I’m talking about situations where the technical need is something new and different for your company. For example, years ago Fuentek worked with a pharmaceutical start-up that was working on an innovative technology to better treat respiratory and pulmonary diseases, such as asthma. The company’s concept was a new dry powder inhaler that would vibrate the powdered medication, making it an aerosol that would then flow into the user’s lungs.
The company understood the pharma industry and market, and they knew all of the technical aspects of this new product… except one. They didn’t have the mechanical expertise needed to aerosolize the powder so that it could be distributed according to their unique formulation in a consistent and cost-effective manner.
Hiring staff to build up in-house expertise didn’t make sense, because this was only one small aspect of their product. (What would that person work on once the problem was solved?!) And M&A wasn’t an option because they were a start-up with limited cash. Instead, the company hired us to find the partner they needed to address this technical need. The company solved the problem, patented the solution, and has since been acquired by a major pharma company. (Talk about a successful start-up!)
Even if a technical solution is (or could be) part of your core competency, why not take a try-before-you-buy approach? Collaboration is a much safer alternative to immediately acquiring a technology you’ve never worked with. Consider this…

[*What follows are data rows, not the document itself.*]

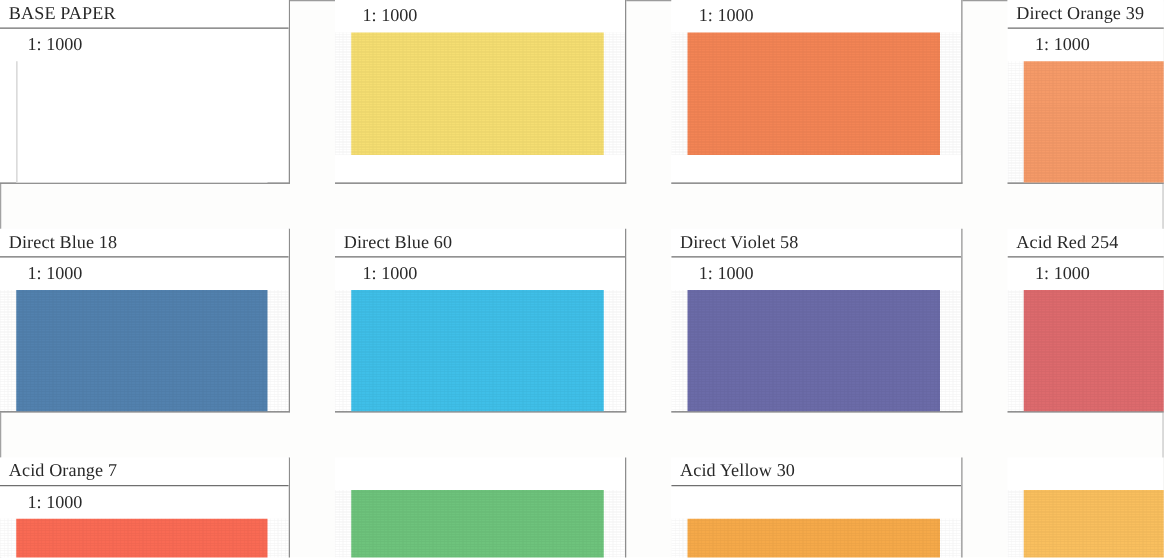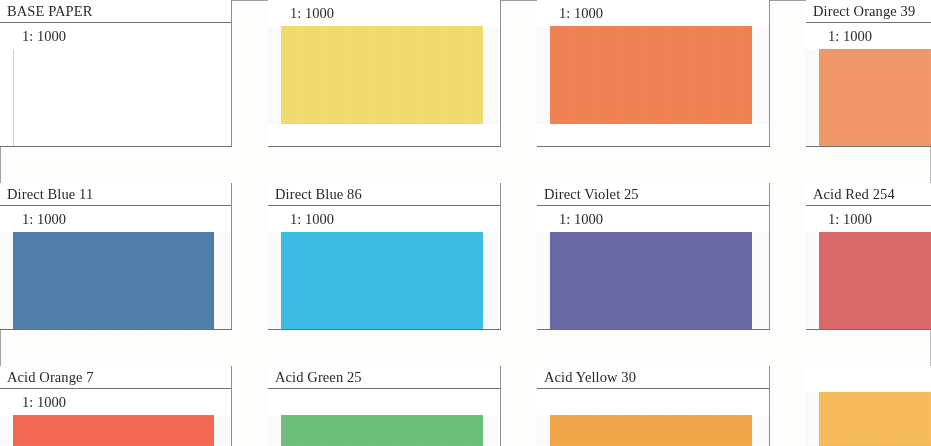--- a/index.html
+++ b/index.html
@@ -166,7 +166,7 @@
         </div>
       </div>
       <div class="cell">
-        <div class="cell-header">Direct Blue 11</div>
+        <div class="cell-header">Direct Blue 18</div>
         <div class="cell-ratio">1:  1000</div>
         <div class="swatch-area">
           <div class="swatch" style="background: rgb(82, 129, 174);">

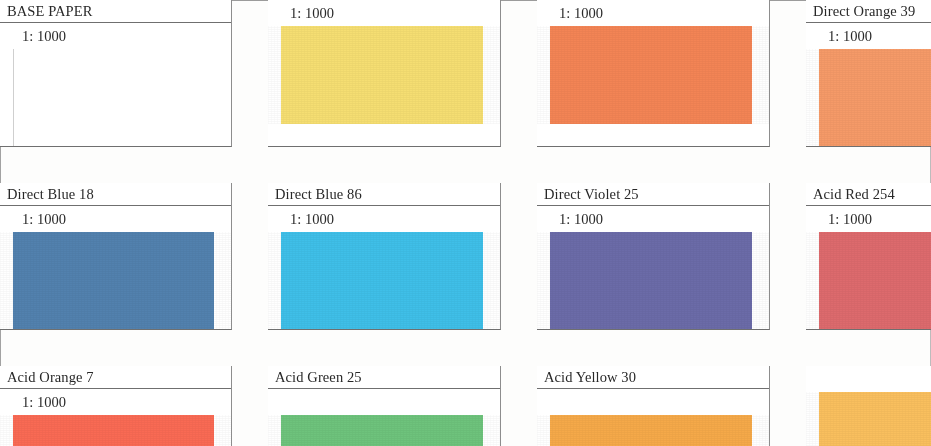--- a/index.html
+++ b/index.html
@@ -175,7 +175,7 @@
         </div>
       </div>
       <div class="cell">
-        <div class="cell-header">Direct Blue 86</div>
+        <div class="cell-header">Direct Blue 60</div>
         <div class="cell-ratio">1:  1000</div>
         <div class="swatch-area">
           <div class="swatch" style="background: rgb(63, 191, 232);">

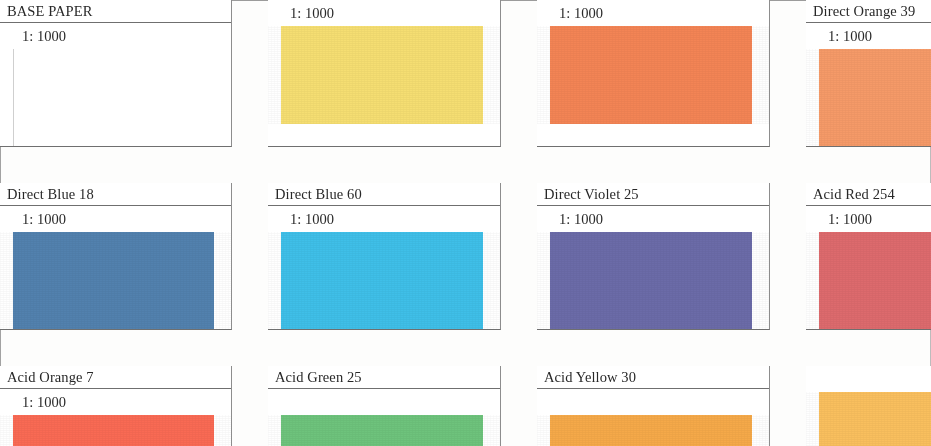--- a/index.html
+++ b/index.html
@@ -184,7 +184,7 @@
         </div>
       </div>
       <div class="cell">
-        <div class="cell-header">Direct Violet 25</div>
+        <div class="cell-header">Direct Violet 58</div>
         <div class="cell-ratio">1:  1000</div>
         <div class="swatch-area">
           <div class="swatch" style="background: rgb(107, 107, 168);">

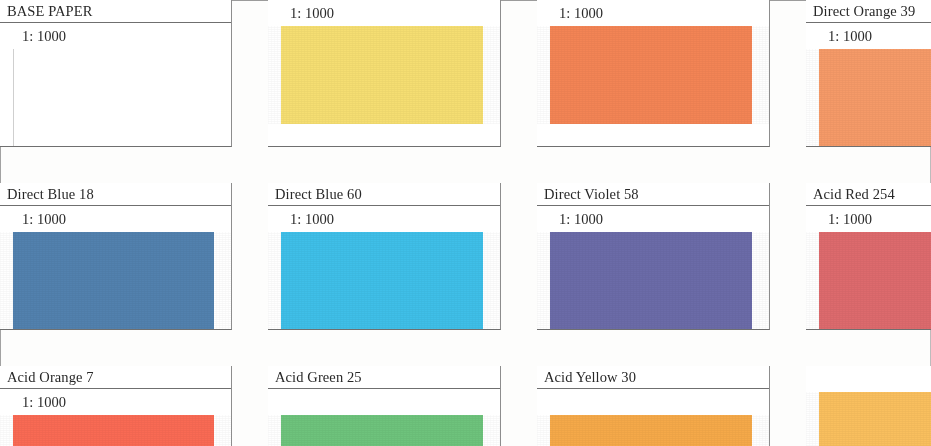--- a/index.html
+++ b/index.html
@@ -211,7 +211,6 @@
         </div>
       </div>
       <div class="cell row-last">
-        <div class="cell-header">Acid Green 25</div>
         <div class="cell-ratio empty"></div>
         <div class="swatch-area">
           <div class="swatch" style="background: rgb(110, 195, 124);">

A large company acquired a smaller company whose technology seemed to be the silver bullet for a new product line. While staff tried to integrate the technology into their process, the company hired us to find other applications for it. As we dug into the technology and talked to those who were now working with it, we quickly realized that this technology was not a match for the company and they never should have bought it.
So which is riskier: (a) spending more than $40 million to acquire a technology you can’t use or (b) putting the appropriate non-disclosure and intellectual property ownership agreements in place so that you can collaborate and be sure the technology really meets your needs?
So let me be crystal clear: I’m not saying you never do M&A. I’m not saying you never hire in the expertise you need to tackle a technical challenge. I’m saying: Don’t forget that there’s another option: collaboration. You can always acquire the company later or include an option to buy in the original partnership agreement.